Another man dressed like a soldier steps up. He points to the lady and then to us. His words are very strange.

“To England and your new family you are most welcomed by us,” he says, smiling.

Oscar Windsor-Smith, who has fiction, non-fiction and a smattering of poetry published in diverse places, in print and online, was a finalist in the New York City Midnight Short Story Challenge 2012 and shortlisted in The University of Plymouth short fiction competition in 2013.

  1. #1 by Eric Nicholson on January 9, 2014 - 11:06 am

    Very evocative. i wasnt sure if the soldier at the end was German? Is it an alternative history?

  2. #2 by Oscar Windsor-Smith on January 9, 2014 - 11:33 am

    Thank you for your comment, Eric. The key to the story lies in the link to information on the Kindertransport, which, unfortunately, appears below my bio. Oscar.

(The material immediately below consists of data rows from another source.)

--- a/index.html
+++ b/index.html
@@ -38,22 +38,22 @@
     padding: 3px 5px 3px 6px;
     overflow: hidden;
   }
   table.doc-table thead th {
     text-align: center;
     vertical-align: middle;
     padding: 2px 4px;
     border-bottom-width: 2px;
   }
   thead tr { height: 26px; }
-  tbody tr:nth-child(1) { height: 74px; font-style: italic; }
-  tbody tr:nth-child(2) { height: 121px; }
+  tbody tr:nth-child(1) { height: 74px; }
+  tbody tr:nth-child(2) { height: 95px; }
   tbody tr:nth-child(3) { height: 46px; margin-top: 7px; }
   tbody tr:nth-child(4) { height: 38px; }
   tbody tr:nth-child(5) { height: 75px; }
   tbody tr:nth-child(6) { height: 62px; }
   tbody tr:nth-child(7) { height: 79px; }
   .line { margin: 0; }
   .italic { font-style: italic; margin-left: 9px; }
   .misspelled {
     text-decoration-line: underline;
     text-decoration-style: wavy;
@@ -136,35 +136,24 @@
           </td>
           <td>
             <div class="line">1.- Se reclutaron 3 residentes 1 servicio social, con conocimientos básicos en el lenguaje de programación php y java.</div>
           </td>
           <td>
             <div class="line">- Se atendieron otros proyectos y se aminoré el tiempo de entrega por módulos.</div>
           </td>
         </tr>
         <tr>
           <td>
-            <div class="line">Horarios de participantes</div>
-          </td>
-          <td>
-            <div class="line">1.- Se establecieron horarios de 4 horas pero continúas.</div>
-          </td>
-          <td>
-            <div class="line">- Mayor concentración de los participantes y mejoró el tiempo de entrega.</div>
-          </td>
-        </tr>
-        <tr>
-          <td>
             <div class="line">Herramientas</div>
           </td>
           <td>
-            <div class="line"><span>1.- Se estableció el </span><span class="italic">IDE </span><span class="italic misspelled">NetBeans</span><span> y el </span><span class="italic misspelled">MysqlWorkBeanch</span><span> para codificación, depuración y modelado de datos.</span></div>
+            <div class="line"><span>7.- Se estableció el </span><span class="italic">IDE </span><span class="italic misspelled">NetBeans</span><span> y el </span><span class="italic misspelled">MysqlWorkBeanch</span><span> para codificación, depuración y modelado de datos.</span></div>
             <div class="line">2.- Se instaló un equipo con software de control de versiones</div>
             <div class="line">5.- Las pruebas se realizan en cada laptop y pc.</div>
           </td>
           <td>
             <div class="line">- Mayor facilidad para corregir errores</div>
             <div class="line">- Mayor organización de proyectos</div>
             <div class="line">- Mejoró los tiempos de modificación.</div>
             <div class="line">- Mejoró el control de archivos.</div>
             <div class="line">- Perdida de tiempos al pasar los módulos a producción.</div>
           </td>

  3. #3 by Linda on January 9, 2014 - 12:42 pm

    I assumed the children were British evacuees (Jack and Alec seem very English names) so I was puzzled by the end of the story. I would have expected children on the Kindertransport to have German names, but then of course the end wouldn’t have been so surprising. Well written and could be the beginning of a longer story.

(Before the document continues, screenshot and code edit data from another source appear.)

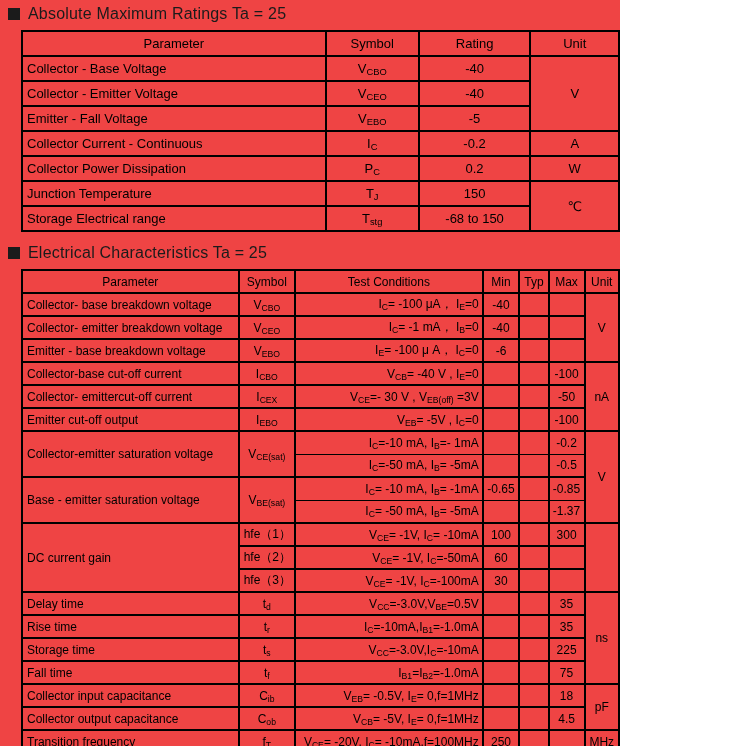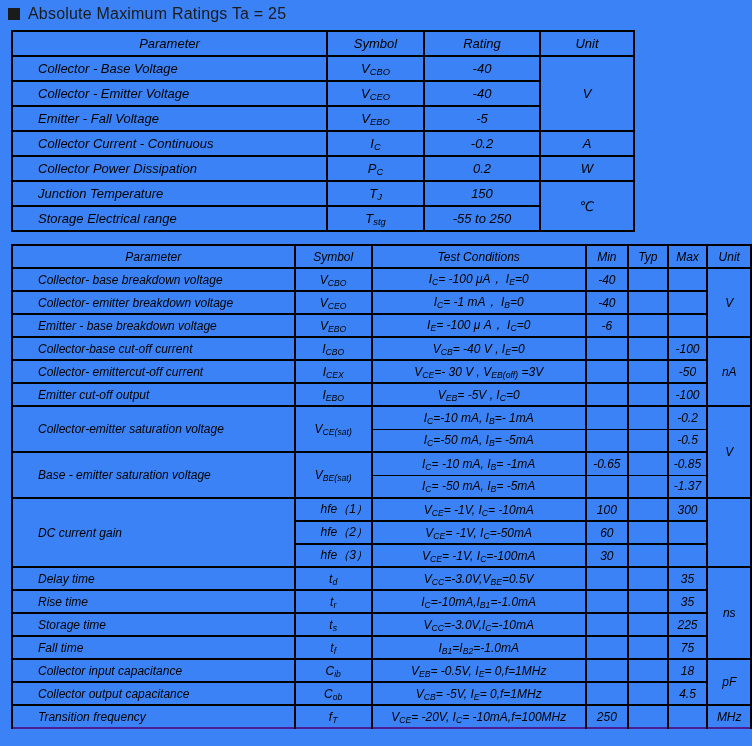--- a/index.html
+++ b/index.html
@@ -1,33 +1,33 @@
 <!DOCTYPE html>
 <html><head>
 <meta charset="utf-8">
 <style>
   html,body{margin:0;padding:0;background:#ffffff;}
   body{font-family:"Liberation Sans","DejaVu Sans",sans-serif;color:#000;}
-  .page{position:relative;width:752px;height:746px;box-sizing:border-box;
-        padding:5px 0 0 8px;background:#3b82f6;overflow:hidden;}
+  .page{position:relative;width:620px;height:746px;box-sizing:border-box;
+        padding:5px 0 0 8px;background:#ef4444;overflow:hidden;}
   .section-title{display:flex;align-items:center;gap:8px;font-size:16px;
         color:#1b1b1b;margin:0 0 7px 0;letter-spacing:0.2px;}
   .bullet{width:12px;height:12px;background:#1b1b1b;display:inline-block;flex:0 0 auto;}
-  table{border-collapse:collapse;table-layout:fixed;margin-left:3px;
-        border:2px solid #4c1d95;font-style:italic;}
+  table{border-collapse:collapse;table-layout:fixed;margin-left:13px;
+        border:2px solid #be185d;}
   th,td{border:2px solid #000;font-weight:normal;text-align:center;
         padding:0 3px;box-sizing:border-box;overflow:hidden;white-space:nowrap;}
   sub{font-size:0.72em;line-height:0;vertical-align:-0.18em;}
-  td.left,th.left{text-align:left;padding-left:25px;}
+  td.left,th.left{text-align:left;padding-left:4px;}
   
   .t1{margin-bottom:12px;}
   .t1 th,.t1 td{height:25px;font-size:13px;}
   
   .t2 th,.t2 td{height:23px;font-size:12px;}
-  .t2 td.cond{text-align:center;}
+  .t2 td.cond{text-align:right;}
   .t2 tbody td{border-top-width:1px;border-bottom-width:1px;}
   .t2 tr.g td{border-top-width:2px;}
   .t2 thead th{border-bottom-width:2px;}
 </style>
 </head>
 <body>
 
 <div class="page">
 
   <div class="section-title">
@@ -81,25 +81,29 @@
         </tr>
         <tr class="g">
           <td class="left">Junction Temperature</td>
           <td>T<sub>J</sub></td>
           <td>150</td>
           <td rowspan="2">℃</td>
         </tr>
         <tr class="g">
           <td class="left">Storage Electrical range</td>
           <td>T<sub>stg</sub></td>
-          <td>-55 to 250</td>
+          <td>-68 to 150</td>
         </tr>
       </tbody>
     </table>
 
+  <div class="section-title">
+    <span class="bullet"></span>
+    <span>Electrical Characteristics Ta = 25</span>
+  </div>
 
   <table class="t2">
       <colgroup>
         <col style="width: 285px;">
         <col style="width: 55px;">
         <col style="width: 215px;">
         <col style="width: 43px;">
         <col style="width: 40px;">
         <col style="width: 40px;">
         <col style="width: 44px;">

  4. #4 by awordofsubstance on January 9, 2014 - 2:13 pm

    the sentence “a whole year younger than me” really gets the age across of the first perspective. I like this story, it’s haunting.

  5. #5 by OscarWindsor on January 9, 2014 - 2:37 pm

    Thank you for your kind comments, @Linda and @awordofsubstance. @Linda, the children are of course Jewish and could be from Germany or possibly any one of the invaded countries. In fact the very last Kindertransport children escaped in 1940 (when the story is set) via Holland. For the purposes of this story I chose names that I believed were likely among both Jewish and non-Jewish children.

  6. #6 by Joy Manné on January 9, 2014 - 9:17 pm

    So good it hurt. My grandparents and most of my family didn’t make it out.

  7. #7 by OscarWindsor on January 9, 2014 - 9:49 pm

    Thank you for your generous comment, @Joy. I’m so saddened to hear of your family’s losses.